Böylesine tanınan olan bir bilim insanı, Nobel mükafatı kazanmayı nasıl oldu da başaramadı? Aslında haklı sebepleri var.
Öncelikle Stephen Hawking’in çalışmalarının neden bu kadar değerli olduğunu ele almamız gerek.
Stephen Hawking’in bilimsel çalışmaları kuşkusuz çok kıymetli ve birtakım alanlarda çığır açıcı. Ancak medyanın yarattığı imaj, gerçek Stephen Hawking’in bir adım ötesine geçiyor.
Halk ortasında Hawking, Einstein yahut Newton üzere tarihin en büyük fizikçileriyle kıyaslanırken bilim topluluğunda bu durum biraz daha farklı. Hawking’in çalışmaları çok kıymetli evet lakin onu bilim tarihinin doruğuna yerleştirmek için kâfi değil.
Hawking’in Nobel mükafatına layık görülmemesinin en büyük sebeplerinden biri, Nobel Komitesi’nin teorik çalışmalara olan yaklaşımıdır.
Nobel mükafatları ekseriyetle deneylerle doğrulanmış teorilere verilir. Peter Higgs, teorik bir düzenek öne sürdü ve bu düzenek, Higgs bozonunun keşfi ile onaylandığında Nobel mükafatı kazandı.

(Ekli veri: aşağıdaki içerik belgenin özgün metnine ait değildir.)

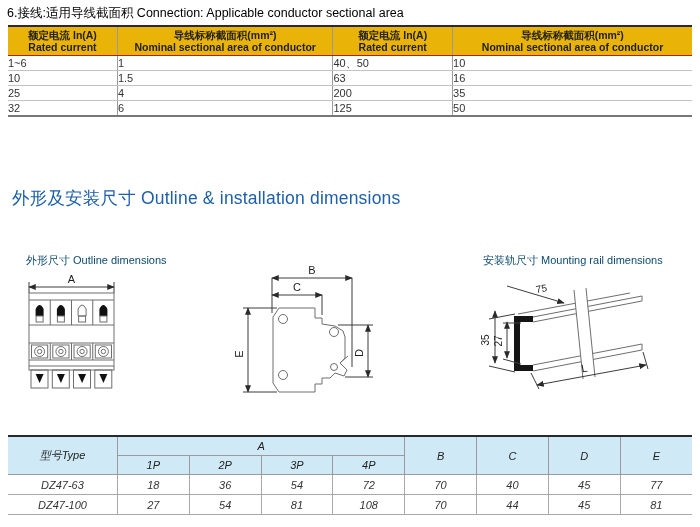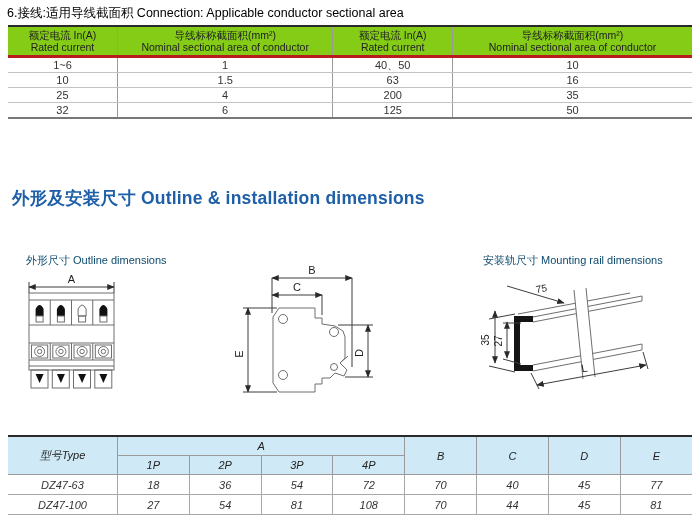"额定电流 In(A)" table.conn th { background: #84cc16 -> #eab308; border-bottom: 3px solid #b91c1c -> 1px solid #b91c1c; font-weight: normal -> bold }
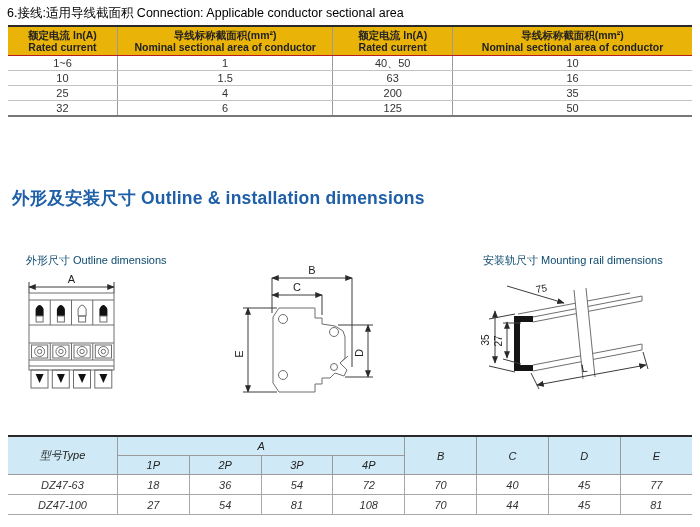"1~6" table.conn td { text-align: center -> none }
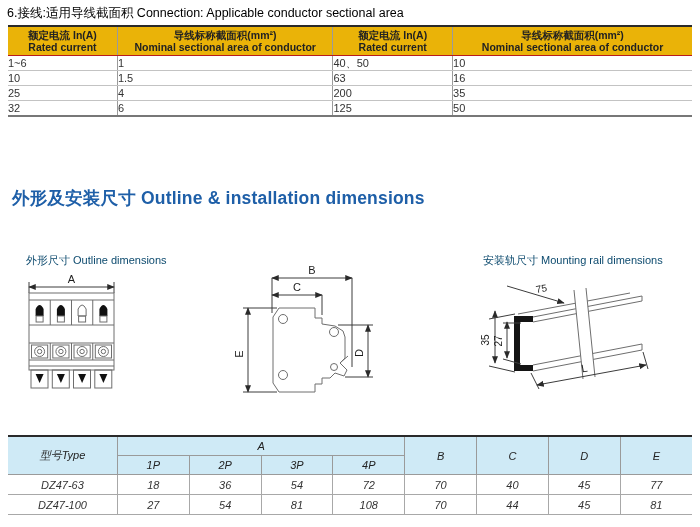"外形及安装尺寸 Outline & installation" .section-heading { font-weight: bold -> normal }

Hawking ise büyük ölçüde teorik çalışmalara imza atmıştı ve bu çalışmaların deneysel olarak doğrulanması şimdi mümkün değil. Bu nedenle Hawking’in Nobel alma bahtı ömrü boyunca hayli düşüktü.
Stephen Hawking’in Nobel mükafatı kazanamamış olması, onun bilim dünyasındaki yerini küçültmez. Nobel mükafatı almamış olmasına karşın, Hawking’in aldığı akademik mükafatlar, birçok Nobel mükafatını kıskandıracak tipten.
Örneğin, bilim dünyasının en eski ödüllerinden biri olan Copley Madalyası’na layık görülmüştür. Hawking, Nobel mükafatı almamış olabilir, lakin bilime yaptığı katkılar ve ilham verici hayatı sayesinde ismi bilim tarihinde sürekli anılacaktır.